From the early 1960’s to the present day, the evolution of the computer generated image (CGI) has progressed from the earliest line drawing computers (Ivan Sutherland’s Sketchpad (Fig. 1)(Wikipedia) to the hyper real computer game. Since then advancements in vector graphics and computer algorithms (Cartesian co-ordinates, Bezier curves, shading, ray tracing, texture mapping and light source modelling) brought computer image making to the present day where a computer generated image could momentarily be mistaken for the real thing (fig. 2 and 10).

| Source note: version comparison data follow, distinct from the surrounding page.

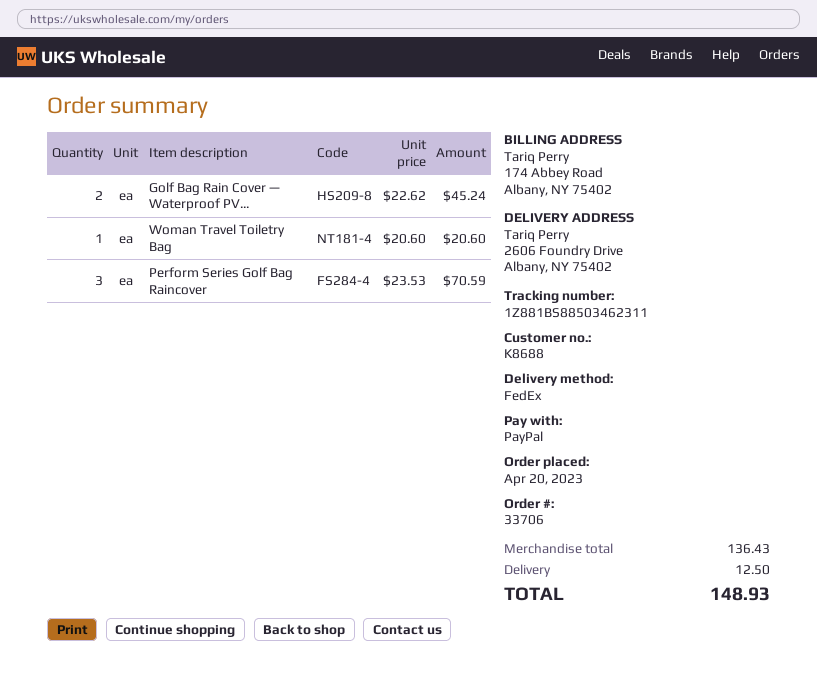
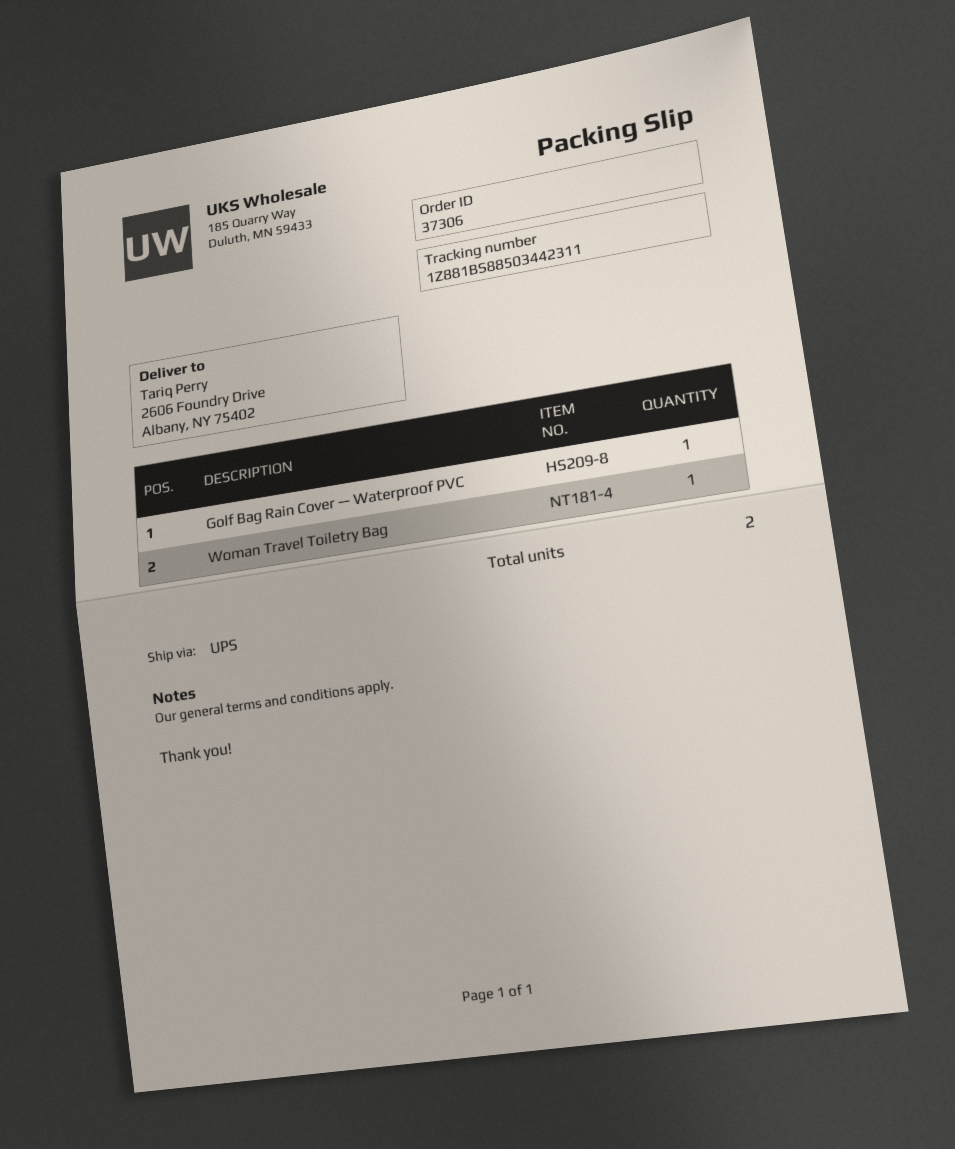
order number: 33706 -> 37306
shipping method: FedEx -> UPS
tracking number: 1Z881BS88503462311 -> 1Z881BS88503442311
Golf Bag Rain Cover — Waterproof PV...: 2 -> 1
Perform Series Golf Bag Raincover: 3 -> none

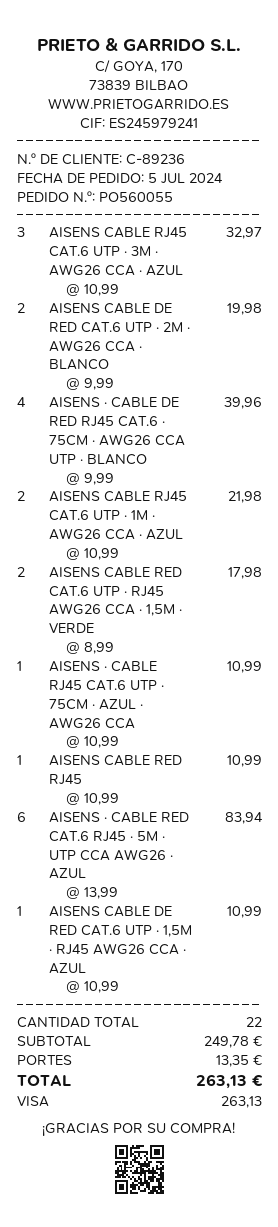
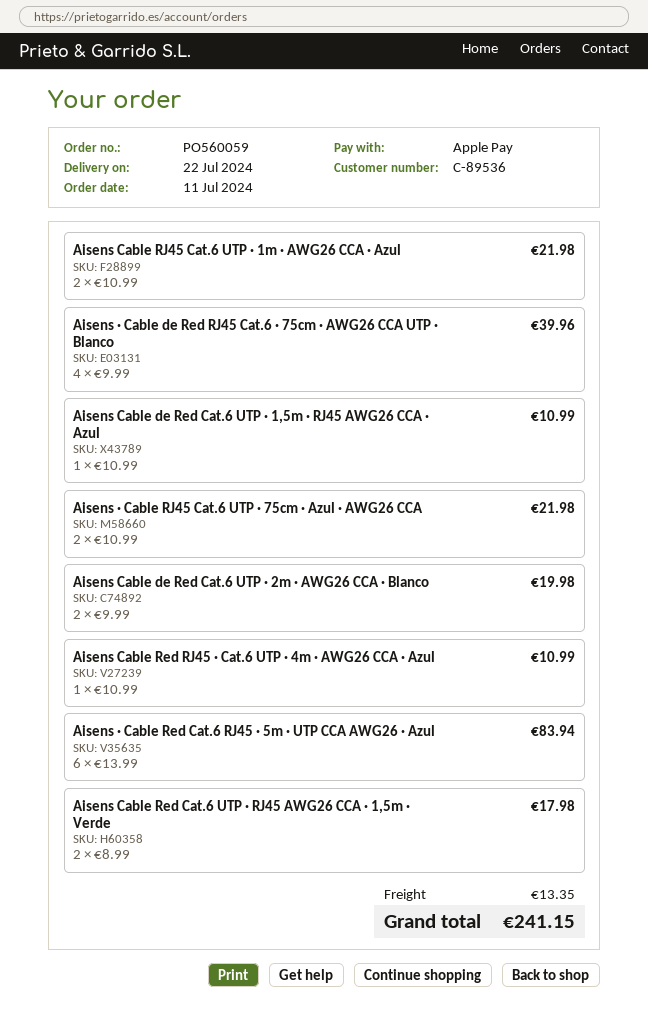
order number: PO560055 -> PO560059
order date: 2024-07-05 -> 2024-07-11
customer number: C-89236 -> C-89536
payment method: Visa -> Apple Pay
AISENS CABLE RJ45 CAT.6 UTP · 3M · AWG26 CCA · AZUL: 3 x 10.99 = 32.97 -> none
AISENS · CABLE RJ45 CAT.6 UTP · 75CM · AZUL · AWG26 CCA: 1 x 10.99 = 10.99 -> 2 x 10.99 = 21.98
total: 263.13 -> 241.15

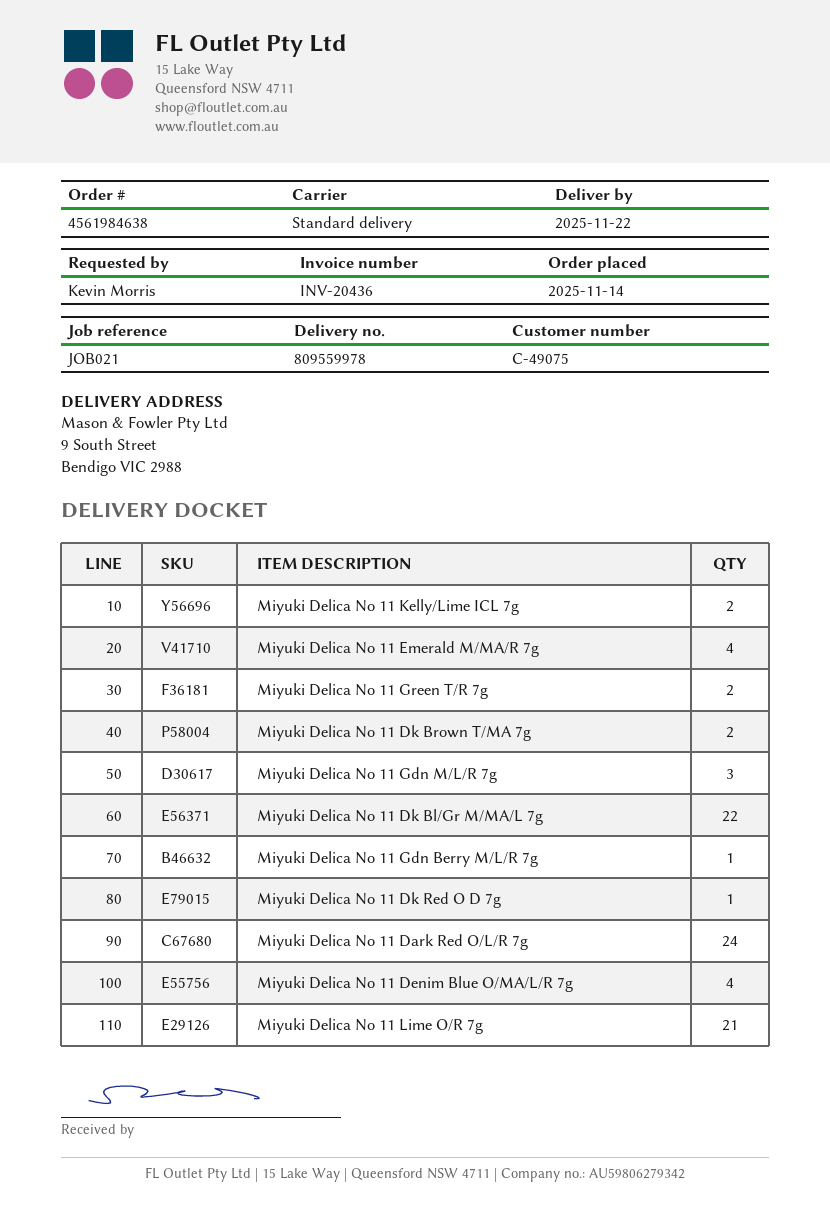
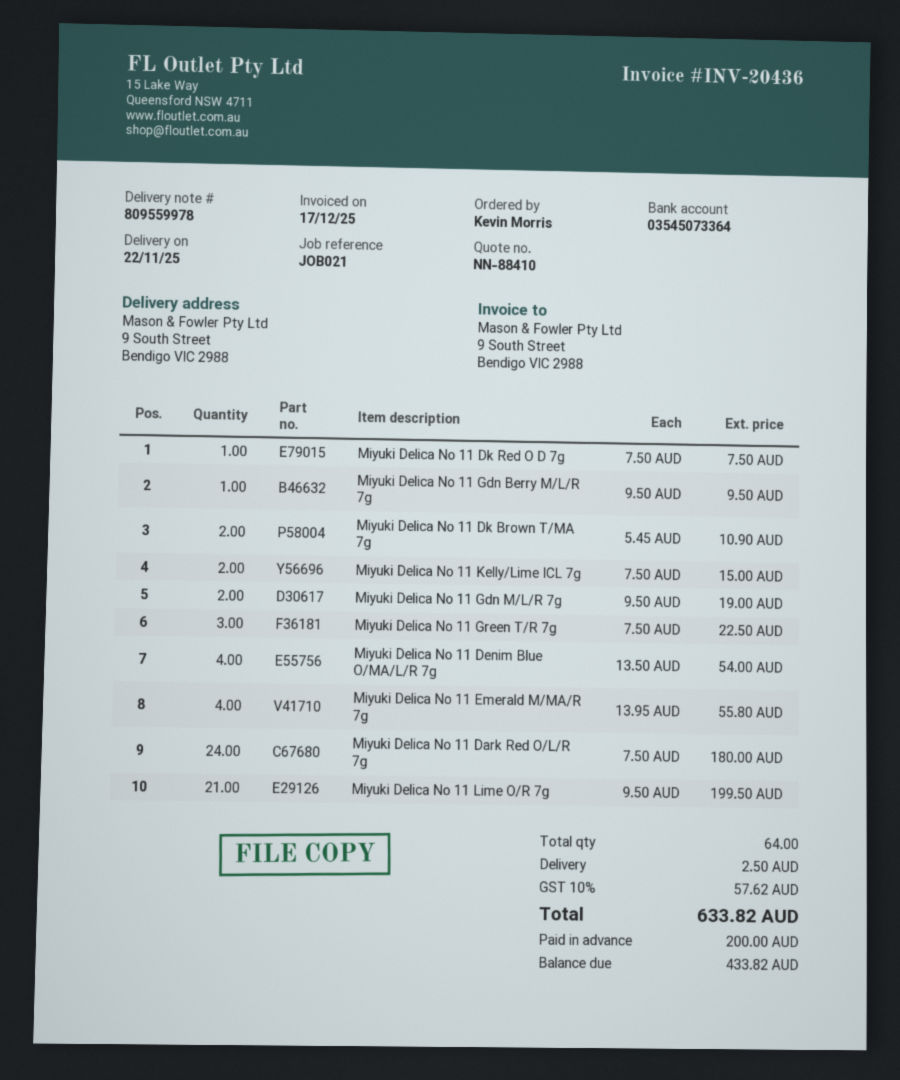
Miyuki Delica No 11 Green T/R 7g: 2 -> 3
Miyuki Delica No 11 Gdn M/L/R 7g: 3 -> 2
Miyuki Delica No 11 Dk Bl/Gr M/MA/L 7g: 22 -> none

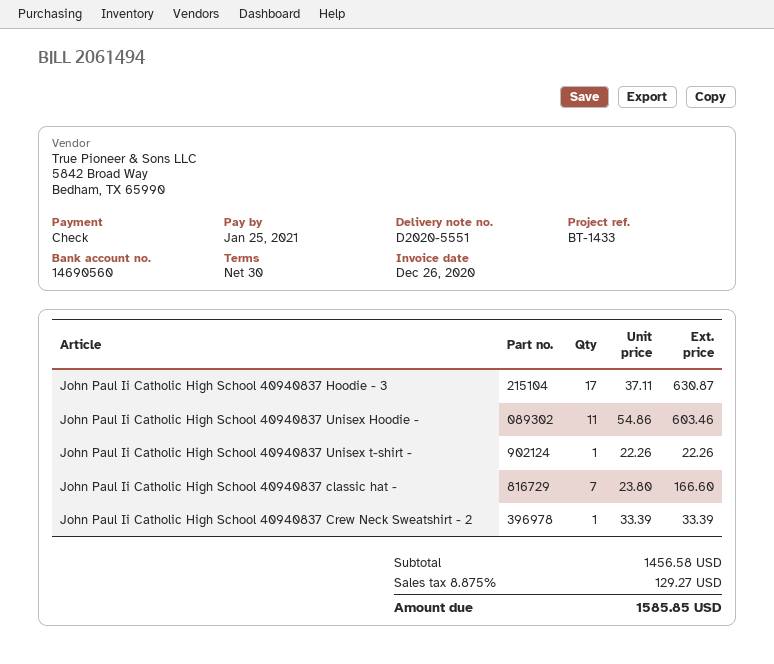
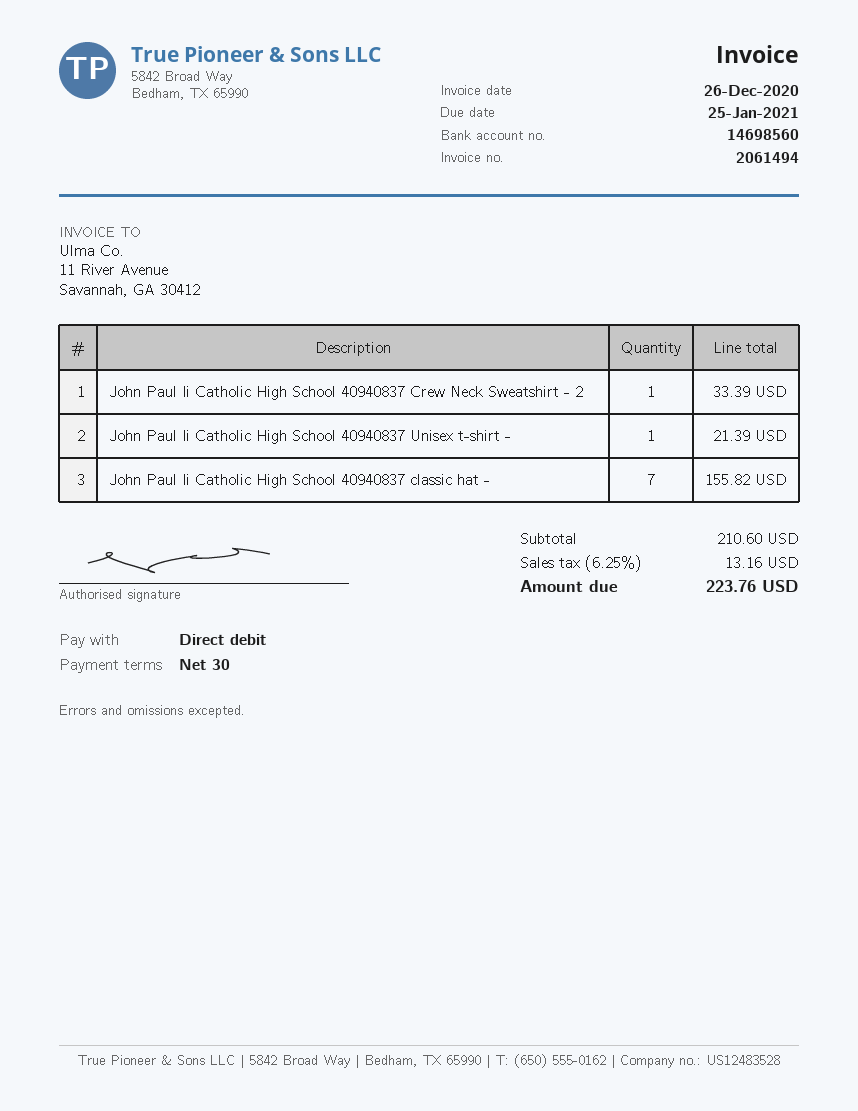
payment method: cheque -> direct debit
bank account: 14690560 -> 14698560
John Paul Ii Catholic High School 40940837 Hoodie - 3: 17 for 630.87 -> none
John Paul Ii Catholic High School 40940837 Unisex Hoodie -: 11 for 603.46 -> none
John Paul Ii Catholic High School 40940837 Unisex t-shirt -: 1 for 22.26 -> 1 for 21.39
John Paul Ii Catholic High School 40940837 classic hat -: 7 for 166.60 -> 7 for 155.82
subtotal: 1456.58 -> 210.60
tax: 8.875% = 129.27 -> 6.25% = 13.16
total: 1585.85 -> 223.76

Fig. 1 Ivan Sutherland's Sketchpad aka. Robot Draftsman,1963. Source: Wikipedia

Fig. 1 Ivan Sutherland’s Sketchpad aka. Robot Draftsman,1963. Source: Wikipedia

Fig. 2 - “Forest Path” by Alex Alvarez, 2012. Source: 3DTotal.com

Fig. 2 – “Forest Path” by Alex Alvarez, 2012. Source: 3DTotal.com

As with most computer related advancements; fields like the military, architecture, engineering and film may have funded and accelerated the speed of these developments. Films and the representation of the world through science fiction have long overtaken science fact and with that the expectations of audiences everywhere for what entertains and looks real. It begs the question; does this standard of realism add anything to any field of knowledge? 3D visualisations (some photorealistic, some not) and the animated fly-through have become standard storytelling devices in historical documentaries.
It could be argued that this is driven more by technological advancement and audience expectation than by specialists in cultural heritage. This blog will look at the history of photorealism followed by an exploration of the debate around the effect of using photorealism in the field of Archaeology.
2. History of Photorealism:
Photorealism has a long history. Before the invention of photography, it was the mark of an accomplished painter to be able to capture the difficult textures of of glass, pewter and lemon accurately in paint (fig. 3). Early painters used the trick of the eye that is achieved by photorealism to create fantastical landscapes and to assemble components or characters that have never occupied the same space but can be photorealistically united on a canvas (fig. 4).
Fig. 3 - A Roemer, an Overturned Pewter Jug, Olives and a Half Peeled Lemon on Pewter Plates by Pieter Claesz. (c.1597 – 1660).Photo Sotheby’s.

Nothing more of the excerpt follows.